On 04/23/2015 10:53 PM, Andres Freund wrote:
> On 2015-04-23 12:45:59 -0700, Peter Geoghegan wrote:
>> On Thu, Apr 23, 2015 at 12:55 AM, Andres Freund <andres@anarazel.de> wrote:
>>> I think you misread my statement: I'm saying we don't need the new
>>> argument anymore, even if we still do the super-deletion in
>>> heap_delete(). Now that the speculative insertion will not be visible
>>> (as in seen on a tuple they could delete) to other backends we can just
>>> do the super deletion if we see that the tuple is a promise one.
>>
>> I disagree. I think it's appropriate that the one and only "super"
>> heap_delete() caller make a point of indicating that that's what it's
>> doing. The cost is only that the two other such callers must say that
>> they're not doing it. Super deletion is a special thing, that logical
>> decoding knows all about for example, and I think it's appropriate
>> that callers ask explicitly.
>
> Unconvinced. Not breaking an API has its worth.

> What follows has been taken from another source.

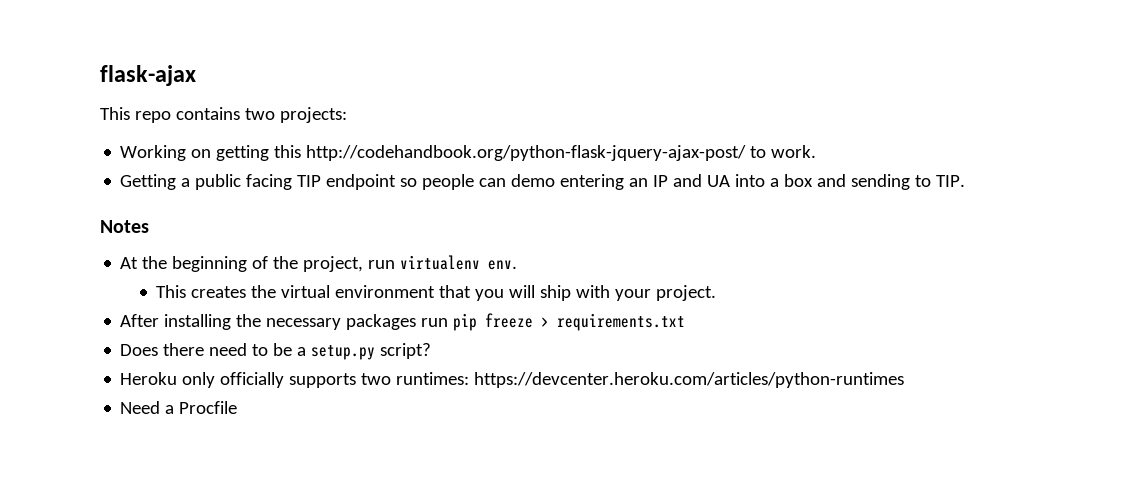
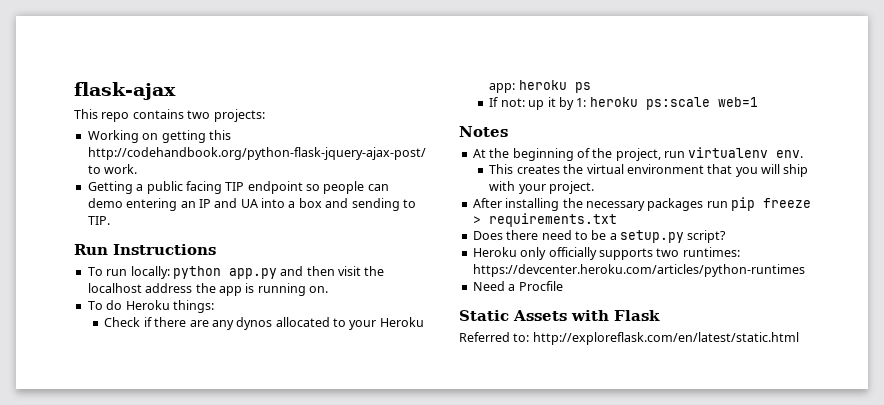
(966, 181) none -> [74,244,216,255] [87,266,385,279] [87,283,328,296] [87,300,214,313] [104,317,424,330] [489,80,591,93] [489,97,758,110] // Run Instructions // To run locally: python app.py and then visit the localhost address the app is running on. // To do Heroku things: // Check if there are any dynos allocated to your Heroku app: heroku ps // If not: up it by 1: heroku ps:scale web=1
(238, 407) none -> [459,310,660,321] [459,332,799,345] // Static Assets with Flask // Referred to: http://exploreflask.com/en/latest/static.html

The heapam API is not that stable, we've added arguments to those
functions every once in a while, and I don't recall any complaints. So
I'm with Peter that super-deletion should be requested explicitly by the
caller.
That said, I'd actually like to see a separate heap_super_delete()
function for that, rather than piggybacking on heap_delete(). It's a
quite different operation. There'll be some duplication, but seems
better than a maze of if-else's in heap_delete.